_Exercise goal:_ The pictures stay out. Please retype every line below exactly.

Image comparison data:

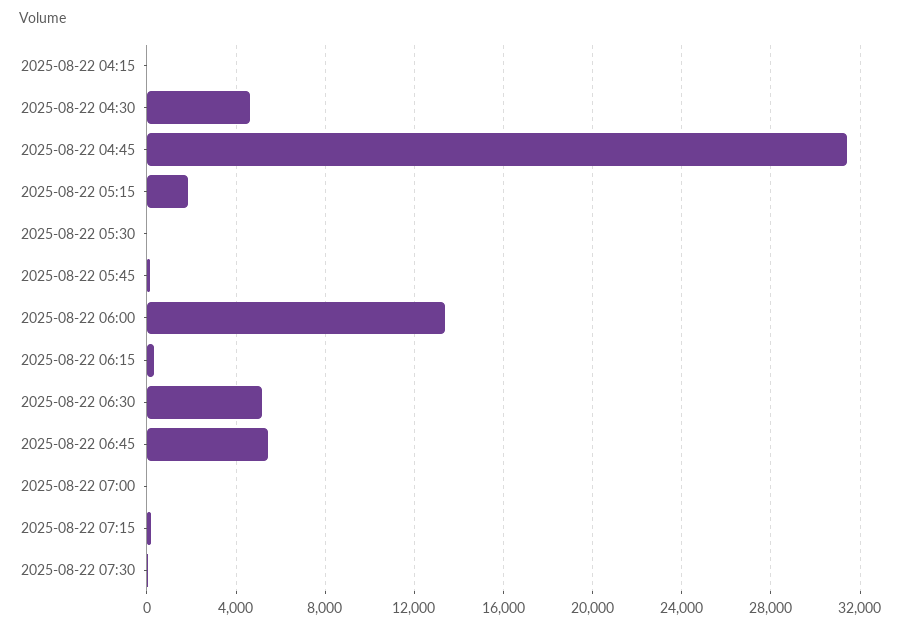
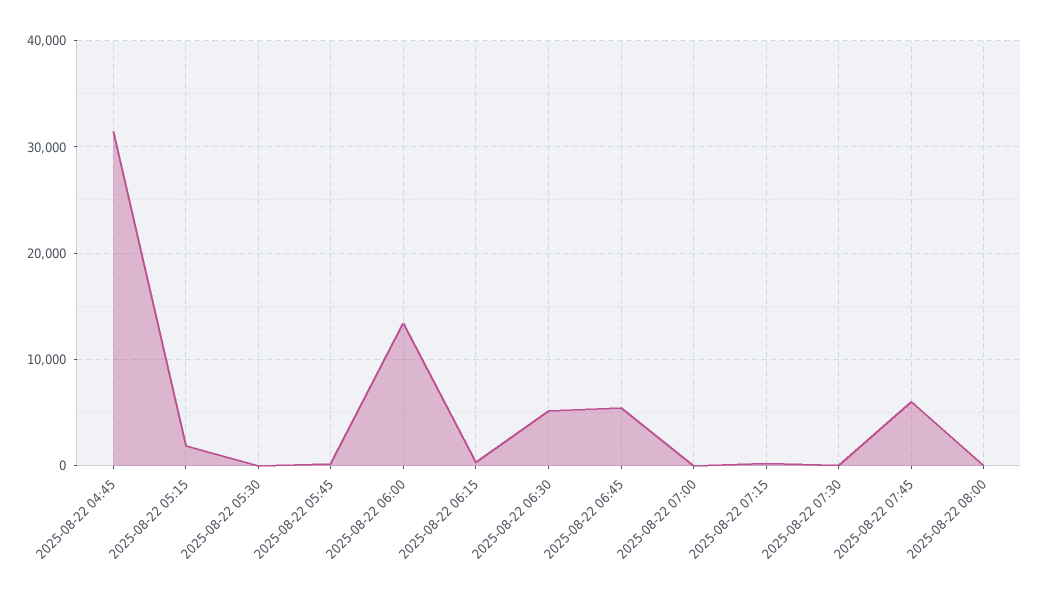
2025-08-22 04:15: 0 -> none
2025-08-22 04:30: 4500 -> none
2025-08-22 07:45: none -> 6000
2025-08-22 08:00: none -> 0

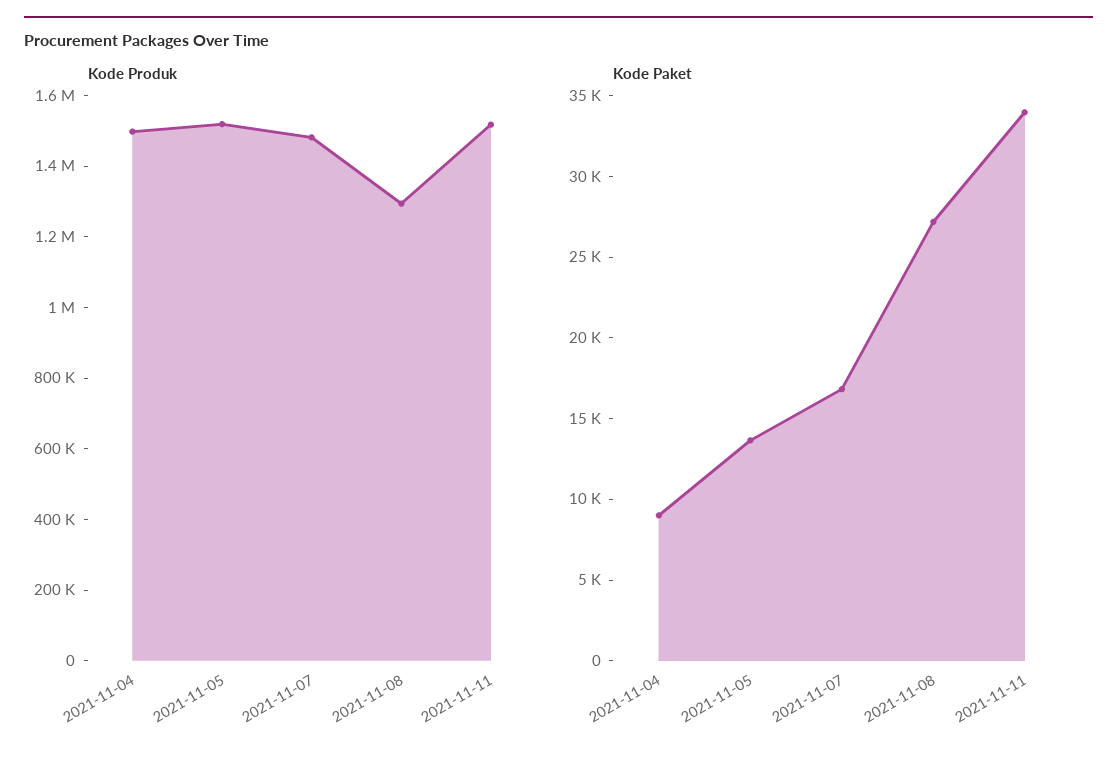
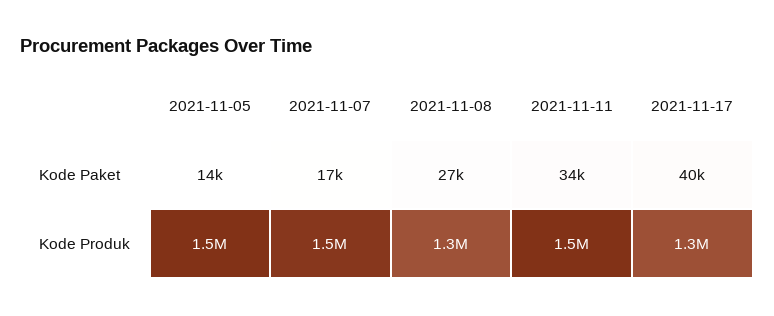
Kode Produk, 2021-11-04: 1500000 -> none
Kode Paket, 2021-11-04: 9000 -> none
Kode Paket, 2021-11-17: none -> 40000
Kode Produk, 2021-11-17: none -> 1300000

_Answer:_
2025-08-22 04:15: 0 -> none
2025-08-22 04:30: 4500 -> none
2025-08-22 07:45: none -> 6000
2025-08-22 08:00: none -> 0

Kode Produk, 2021-11-04: 1500000 -> none
Kode Paket, 2021-11-04: 9000 -> none
Kode Paket, 2021-11-17: none -> 40000
Kode Produk, 2021-11-17: none -> 1300000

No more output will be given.